Площадь отсчета - Мария Правда
Шрифт:
Интервал:
Закладка:
В углу, в большом кресле, обтянутом вытертой желтой парчой, устроился худенький черноволосый Саша Одоевский с гитарой. Под креслом валялись кивер и белые перчатки — взвод его нынче караулил во дворце. Замечательная способность была у Одоевского — он мог говорить стихами, импровизируя их на ходу, да писать ленился. Если бы не друзья, которые за ним время от времени записывали, ему бы и напечатать было нечего. А так он уже слыл в свои двадцать три года за поэта, и поэта недюжинного. Увидев Николая Александровича, Саша тряхнул кудрявым чубом и запел на расхожий мотив:
— Ты ждешь меня, любовь моя до гроба,
Тебе всю жизнь отдать я был бы рад
На острове, где счастливы мы оба…
На острове с прозванием Крондшадт…..
Импровизация, как видно, намекала на личные дела вошедшего — послышался хохот, отдельные хлопки, ему подмигивали. Николай Александрович, пожимая по дороге со всех сторон протянутые к нему руки, добрался до Одоевского на слове «Крондштадт» и взял его за воротник мундира.
— Выбор оружия за вами, капитан Бестужев! — вскинув руки кверху, улыбнулся ему Одоевский.
— Молод ты драться со мною, — тихо сказал Бестужев, шутливо, но крепко встряхивая его за ворот. — Глупости отставить!
— Есть глупости отставить! — согласился Одоевский. Он был совсем еще мальчик, Николай Александрович и не думал на него сердиться.
Все собравшиеся довольно коротко знали друг друга. Кто служил, кто учился вместе, а кто и познакомился здесь, у Рылеева, собираясь по делам общества, в котором они все состояли. Сам Рылеев, стоя у окна, где он тихо беседовал с красивым черноусым адъютантом, махал Бестужеву рукой.
— Сюда, Николай Александрович, сюда! Давно мы тебя ждем, голубчик!
Бестужев, оглядев стол, взял себе стакан квасу — водки он никогда не пил, положил на стакан горбушку черного хлеба и подошел к хозяину квартиры.

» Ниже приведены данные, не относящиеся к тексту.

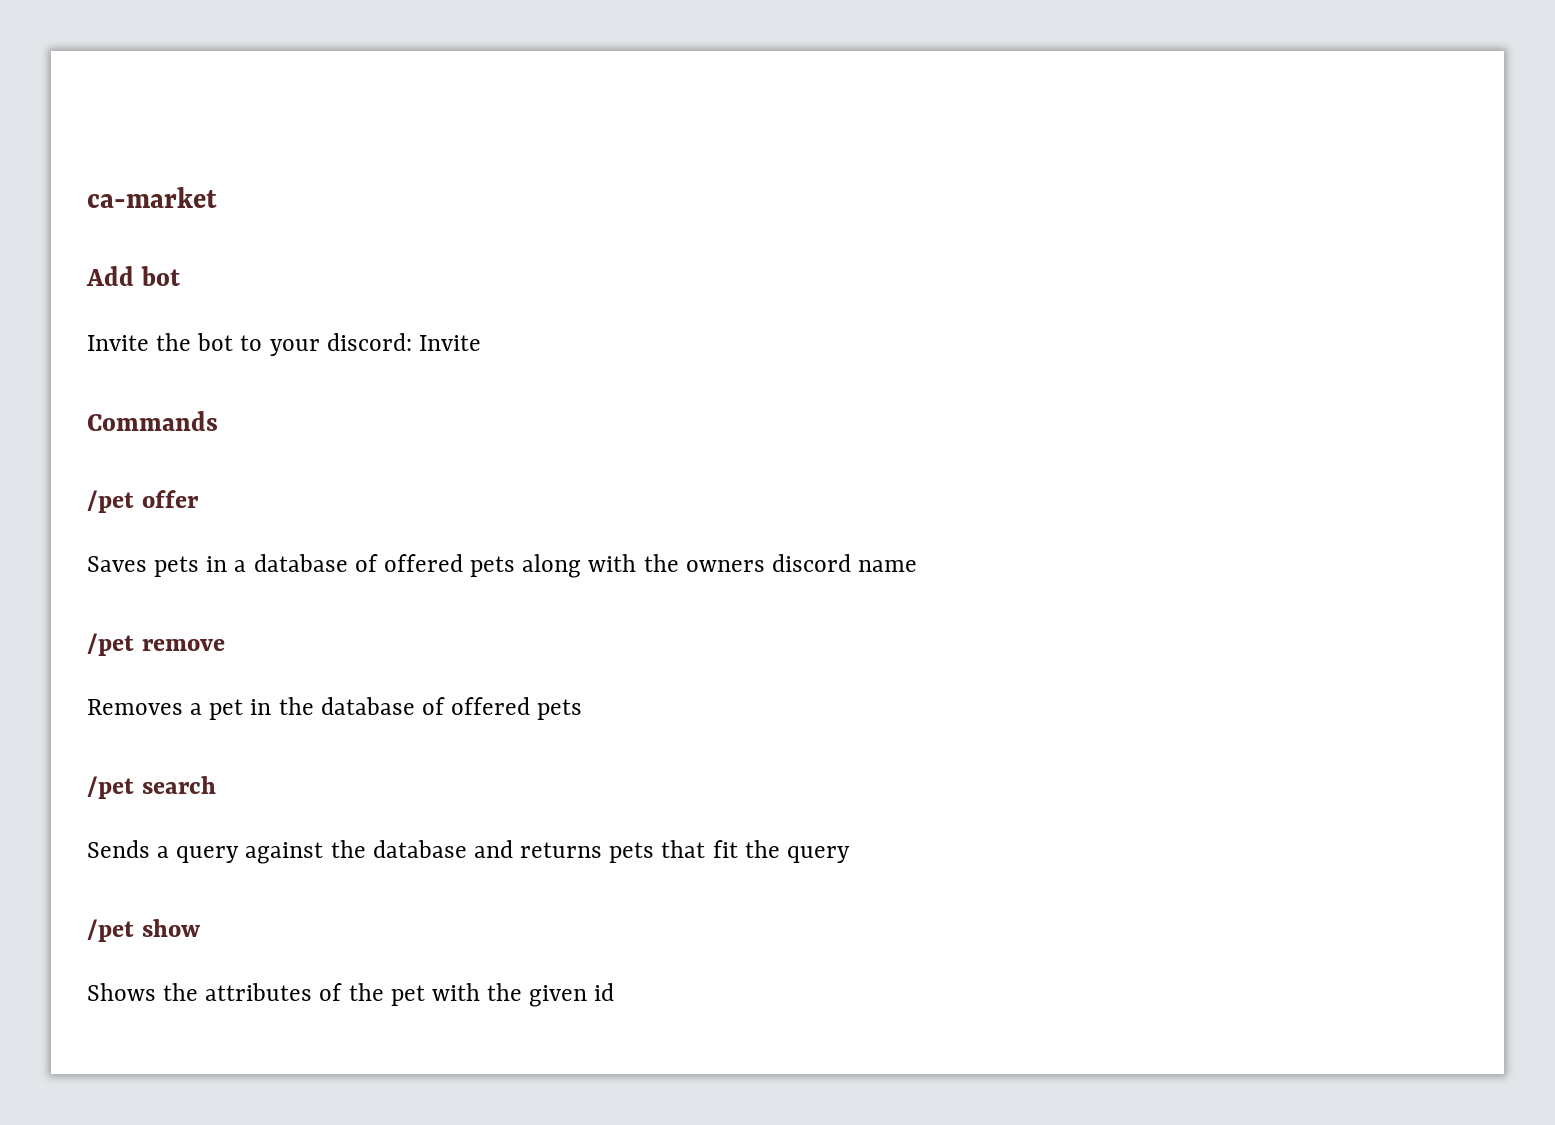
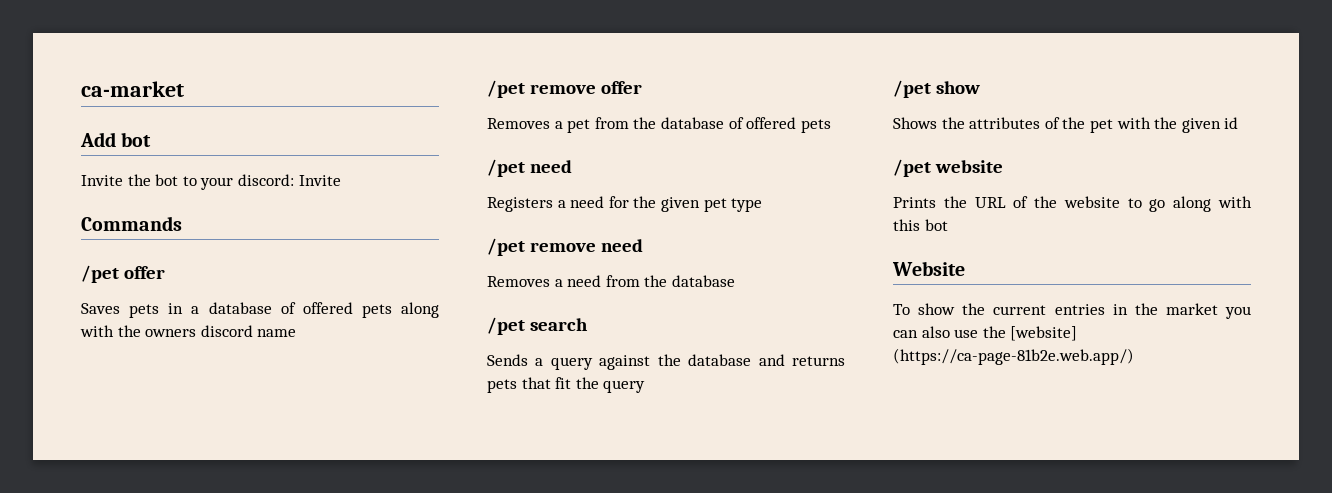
(225, 645) none -> [600,81,642,94] offer
[250,699,272,715] in -> [594,117,629,129] from
(583, 709) none -> [487,159,572,177] [487,196,763,212] [487,238,643,256] [487,275,735,287] // /pet need // Registers a need for the given pet type // /pet remove need // Removes a need from the database
(615, 992) none -> [893,159,1003,177] [893,196,1252,212] [893,219,948,231] [892,261,965,276] [893,303,1251,319] [893,326,1078,341] [893,348,1134,365] // /pet website // Prints the URL of the website to go along with this bot // Website // To show the current entries in the market you can also use the [website] (https://ca-page-81b2e.web.app/)

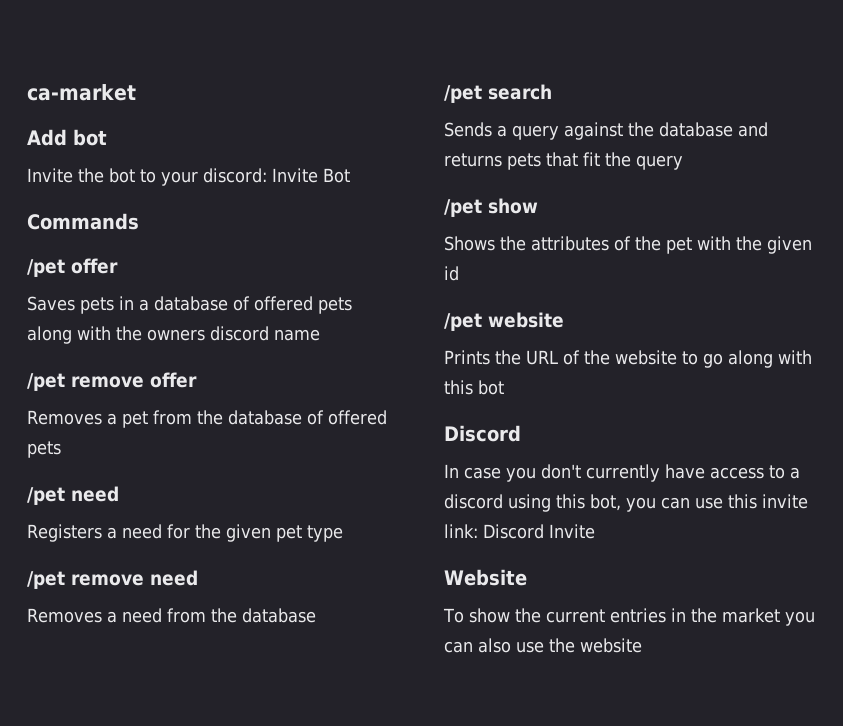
(341, 180) none -> [323,168,350,183] Bot
(948, 225) none -> [444,425,521,442] [444,464,800,482] [444,494,808,512] [444,524,595,539] // Discord // In case you don't currently have access to a discord using this bot, you can use this invite link: Discord Invite
[1010,326,1078,341] [893,348,1134,365] [website] (https://ca-page-81b2e.web.app/) -> [580,638,642,653] website

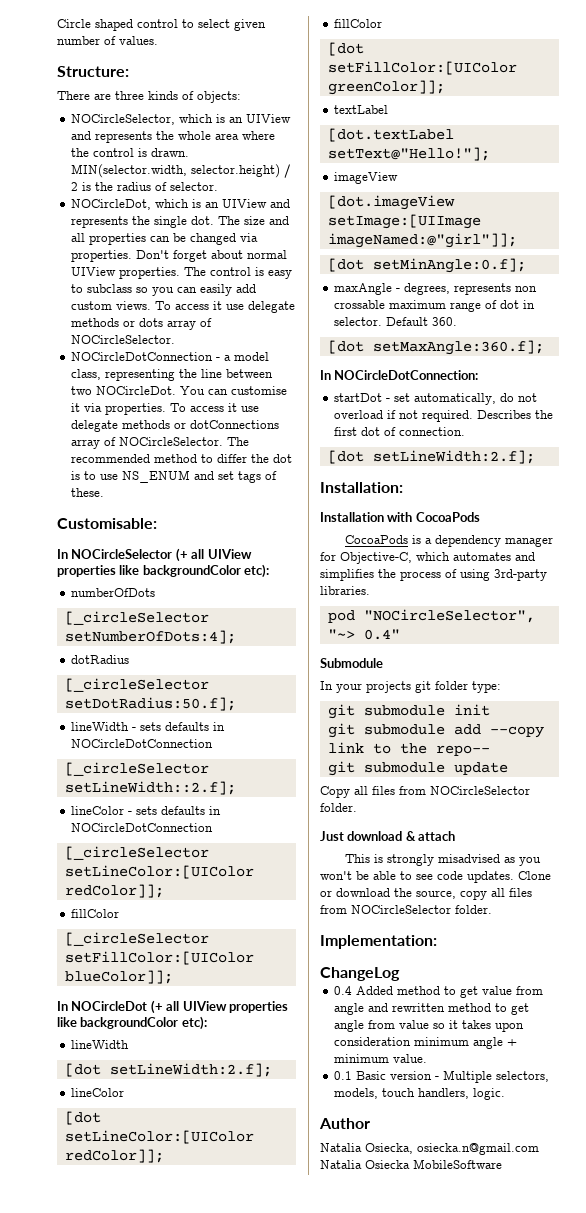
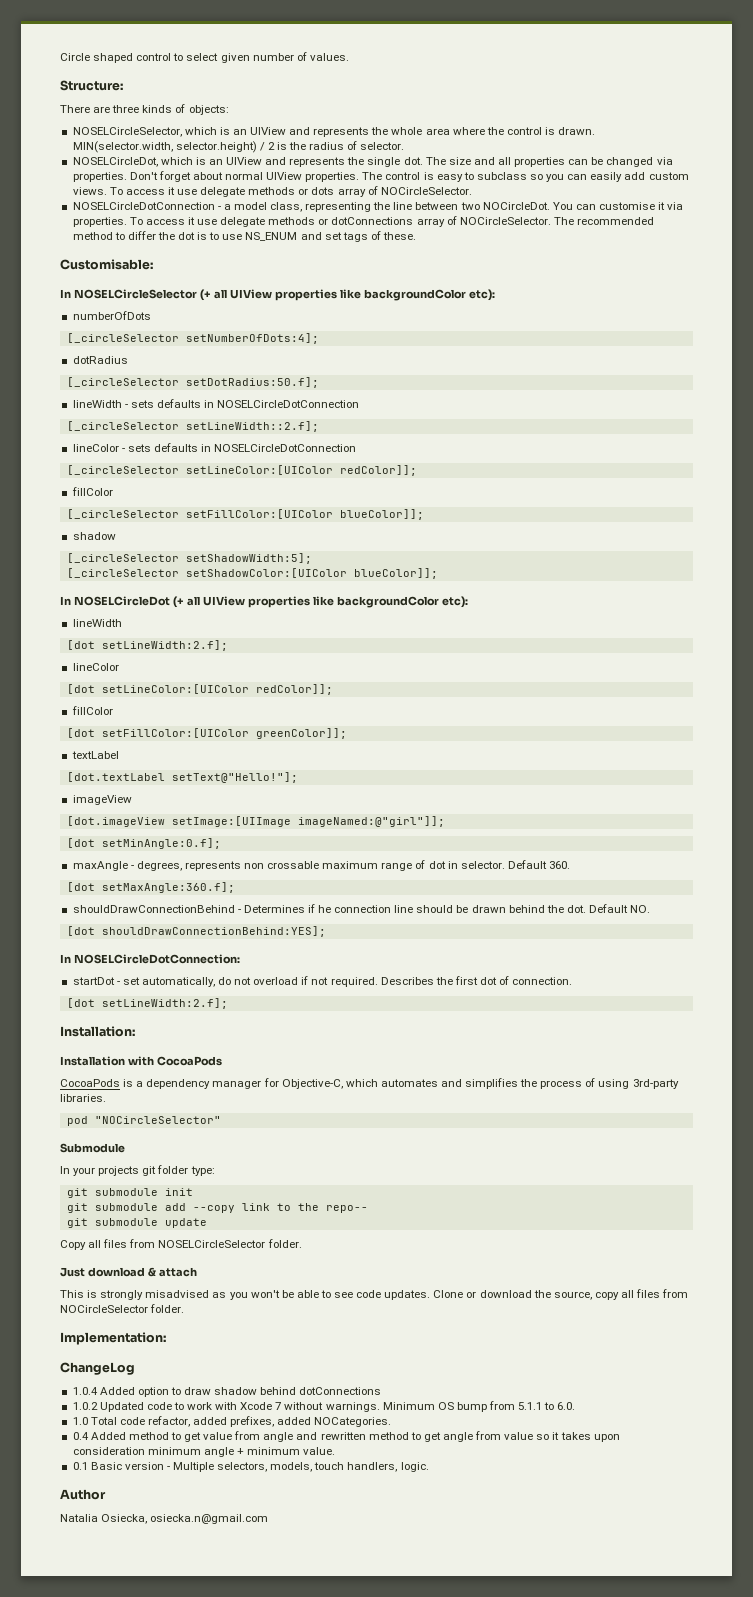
[71,114,176,125] NOCircleSelector, -> [72,127,182,137] NOSELCircleSelector,
[71,199,152,210] NOCircleDot, -> [72,157,158,167] NOSELCircleDot,
[71,352,214,361] NOCircleDotConnection -> [72,202,215,210] NOSELCircleDotConnection
[71,549,173,559] NOCircleSelector -> [73,289,197,299] NOSELCircleSelector
[71,739,214,748] NOCircleDotConnection -> [217,400,360,408] NOSELCircleDotConnection
[71,823,214,832] NOCircleDotConnection -> [214,444,357,452] NOSELCircleDotConnection
[57,1001,148,1011] // In NOCircleDot -> [72,532,116,540] [66,553,312,564] [66,568,438,579] [60,596,170,606] // shadow // [_circleSelector setShadowWidth:5]; // [_circleSelector setShadowColor:[UIColor blueColor]]; // In NOSELCircleDot
[320,370,479,380] // In NOCircleDotConnection: -> [72,904,651,913] [66,926,326,937] [60,954,240,964] // shouldDrawConnectionBehind - Determines if he connection line should be drawn behind the dot. Default NO. // [dot shouldDrawConnectionBehind:YES]; // In NOSELCircleDotConnection:
[363,609,535,623] [327,629,400,640] "NOCircleSelector", "~> 0.4" -> [94,1116,221,1124] "NOCircleSelector"
[430,786,530,795] NOCircleSelector -> [158,1240,266,1248] NOSELCircleSelector
(400, 974) none -> [72,1387,382,1397] [72,1401,576,1412] [72,1416,392,1427] // 1.0.4 Added option to draw shadow behind dotConnections // 1.0.2 Updated code to work with Xcode 7 without warnings. Minimum OS bump from 5.1.1 to 6.0. // 1.0 Total code refactor, added prefixes, added NOCategories.
[320,1159,502,1169] Natalia Osiecka MobileSoftware -> (269, 1519) none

Кондратий Рылеев был худ и невысок ростом. Черный статский сюртук, пошитый для него по особенному, изобретенному им фасону, не слишком к нему шел. Воротник был узкий, когда сквозь носили широкие, да и рукава с огромнейшим регланом только подчеркивали узость плеч. Тонкая шея утопала в пышно повязанном шелковом платке. Лицо его трудно было назвать красивым, когда он молчал — большие черные глаза под тонкими вскинутыми бровями, неправильный нос и маленький, нервно сжатый рот. Молча казался он мрачным. Темные круги под глазами старили его. Однако стоило ему заговорить, а особливо улыбнуться, становилось видно, что он молод — едва тридцать лет — и даже хорош собой — в движении лица его проявлялась живость мысли, влажные глаза блестели. Он быстро располагал к себе самых разных людей.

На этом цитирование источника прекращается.